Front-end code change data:
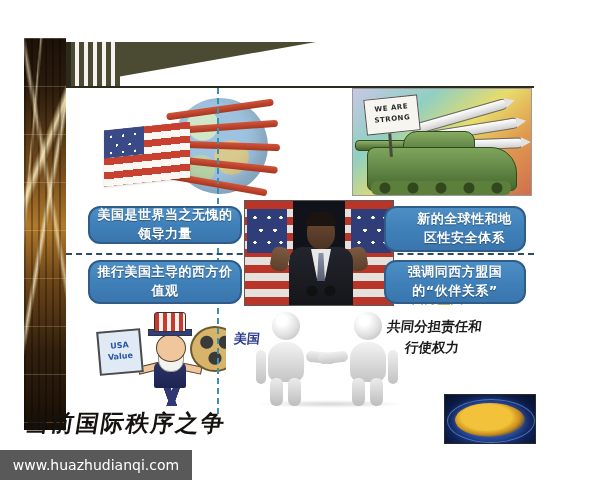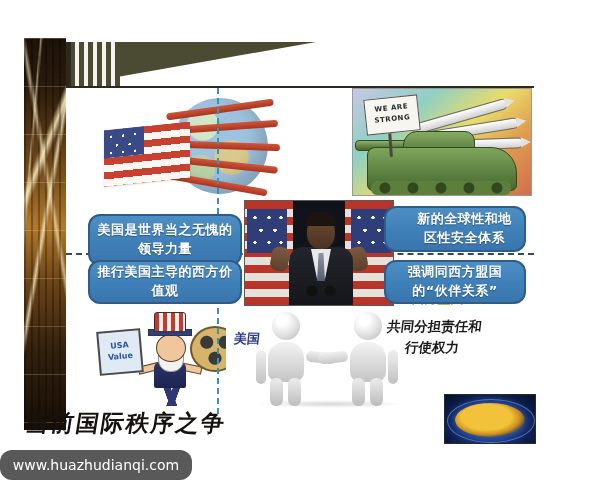--- a/index.html
+++ b/index.html
@@ -514,21 +514,21 @@
     line-height: 1.45;
     text-align: center;
     display: flex;
     align-items: center;
     justify-content: center;
     padding: 4px 6px;
     letter-spacing: .5px;
     text-shadow: 0 1px 1px rgba(0,0,0,.35);
     z-index: 20;
   }
-  .c-tl { left: 22px;  top: 126px; width: 154px; height: 52px; }
+  .c-tl { left: 22px;  top: 118px; width: 154px; height: 38px; }
   .c-tr { left: 318px; top: 118px; width: 142px; height: 46px; padding-left: 25px; }
   .c-bl { left: 22px;  top: 172px; width: 154px; height: 44px; }
   .c-br { left: 318px; top: 172px; width: 142px; height: 44px; }
 
   
   .calligraphy {
     position: absolute;
     left: 26px; top: 408px;
     font-size: 23px;
     font-weight: bold;
@@ -545,21 +545,20 @@
     position: absolute;
     left: 0; bottom: 0;
     width: 192px; height: 30px;
     background: #595959;
     color: #ffffff;
     font-size: 14px;
     line-height: 30px;
     text-align: center;
     white-space: nowrap;
     z-index: 40;
-    border-radius: 12px;
   }
 </style>
 </head>
 <body>
 
 <div id="slide">
 
 
   <div class="left-strip"></div>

• [Task instructions]: Collect each line above holding the string "left".

• [Exercise response]:
-  .c-tl { left: 22px;  top: 126px; width: 154px; height: 52px; }
+  .c-tl { left: 22px;  top: 118px; width: 154px; height: 38px; }
   .c-tr { left: 318px; top: 118px; width: 142px; height: 46px; padding-left: 25px; }
   .c-bl { left: 22px;  top: 172px; width: 154px; height: 44px; }
   .c-br { left: 318px; top: 172px; width: 142px; height: 44px; }
     left: 26px; top: 408px;
     left: 0; bottom: 0;
   <div class="left-strip"></div>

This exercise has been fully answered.